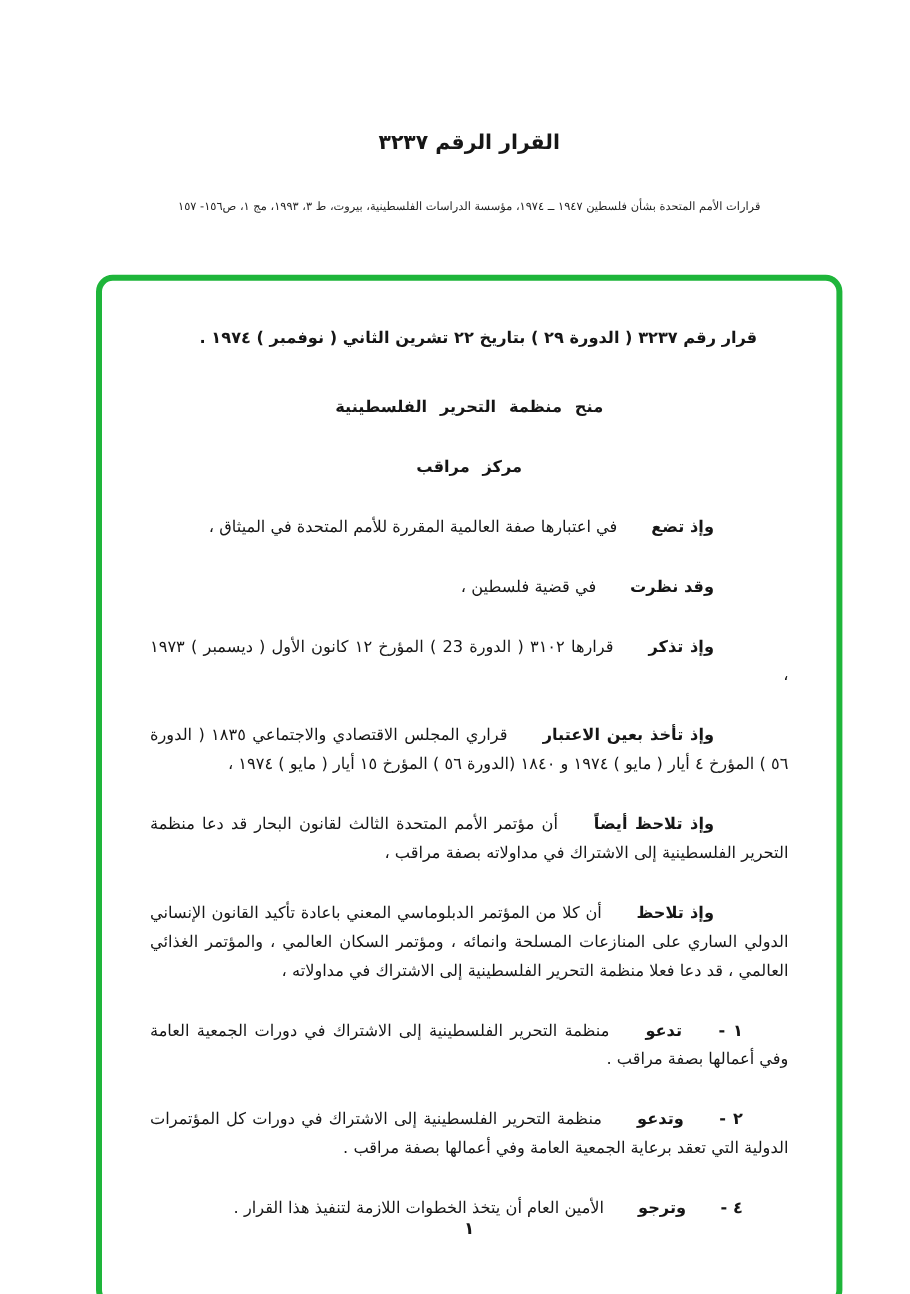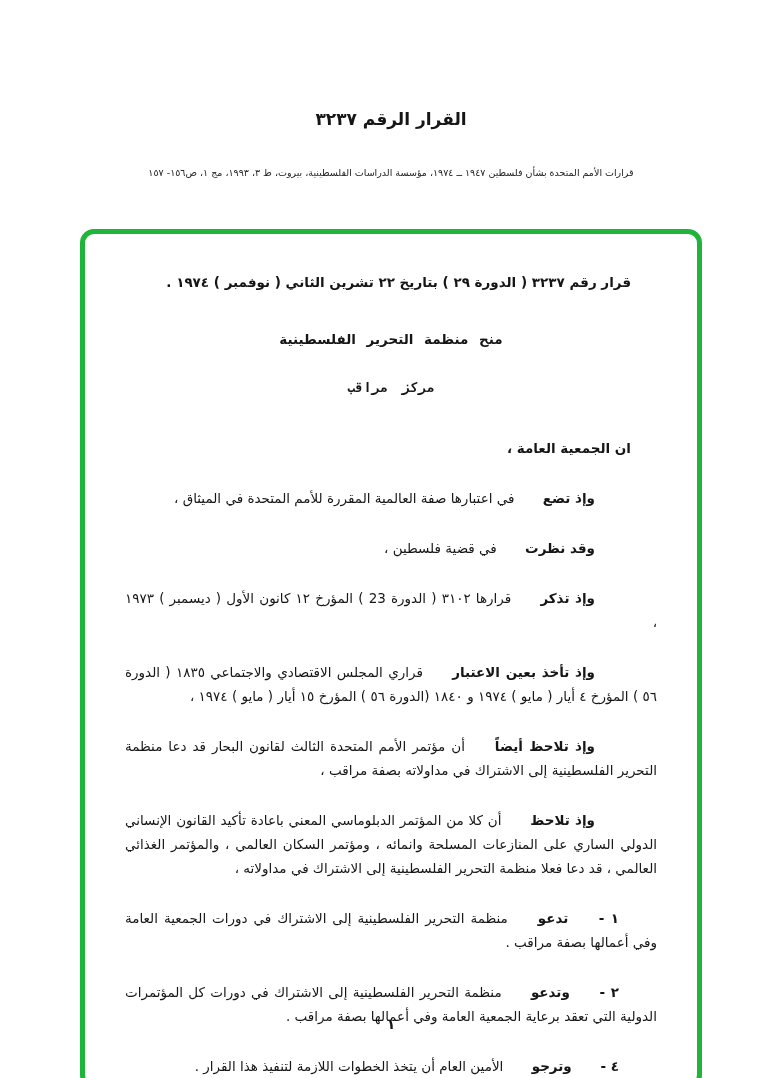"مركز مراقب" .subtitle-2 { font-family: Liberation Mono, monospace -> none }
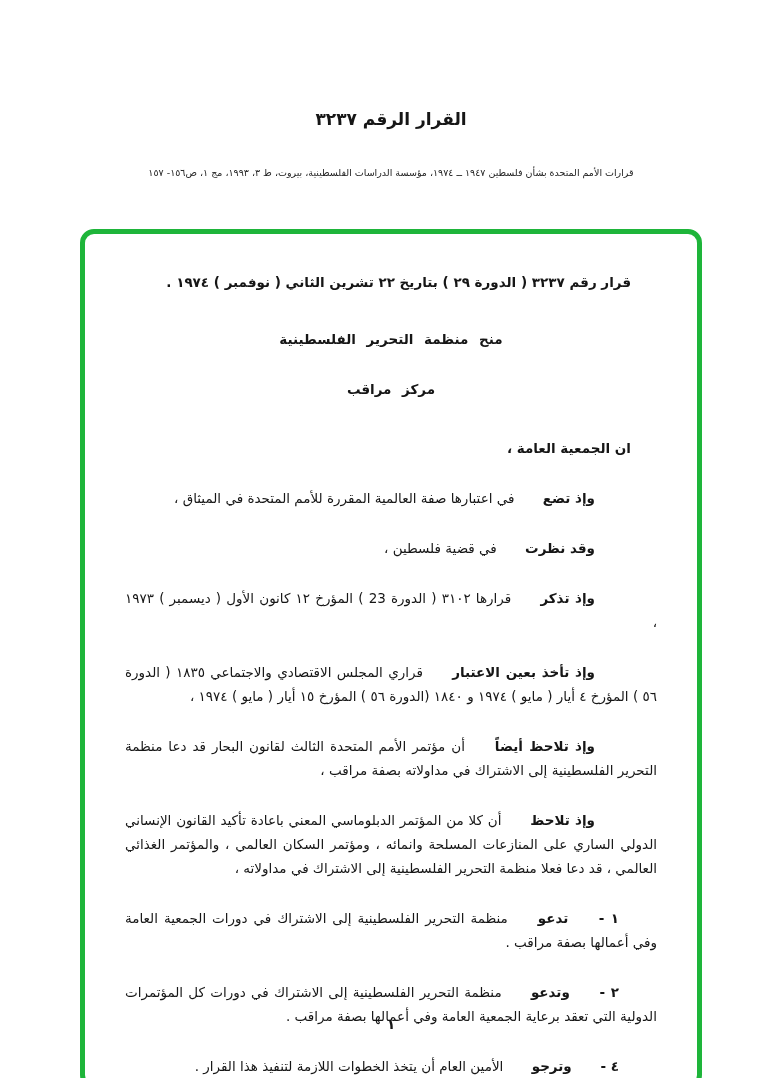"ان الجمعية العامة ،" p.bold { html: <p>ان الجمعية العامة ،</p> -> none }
********************
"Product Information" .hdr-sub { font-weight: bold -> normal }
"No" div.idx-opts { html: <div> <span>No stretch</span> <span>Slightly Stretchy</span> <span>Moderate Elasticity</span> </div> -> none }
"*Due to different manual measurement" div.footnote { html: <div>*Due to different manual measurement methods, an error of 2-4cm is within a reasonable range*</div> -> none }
********************
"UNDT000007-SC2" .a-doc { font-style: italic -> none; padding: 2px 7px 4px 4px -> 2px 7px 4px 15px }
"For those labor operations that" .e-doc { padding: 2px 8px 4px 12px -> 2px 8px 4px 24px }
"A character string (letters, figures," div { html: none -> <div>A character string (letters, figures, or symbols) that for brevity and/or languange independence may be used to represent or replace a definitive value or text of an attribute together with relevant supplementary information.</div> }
********************
### [TASK INSTRUCTIONS]
Among the lines above, find those carrying the word "that" and copy them out.

### [ANSWER SECTION]
"For those labor operations that" .e-doc { padding: 2px 8px 4px 12px -> 2px 8px 4px 24px }
"A character string (letters, figures," div { html: none -> <div>A character string (letters, figures, or symbols) that for brevity and/or languange independence may be used to represent or replace a definitive value or text of an attribute together with relevant supplementary information.</div> }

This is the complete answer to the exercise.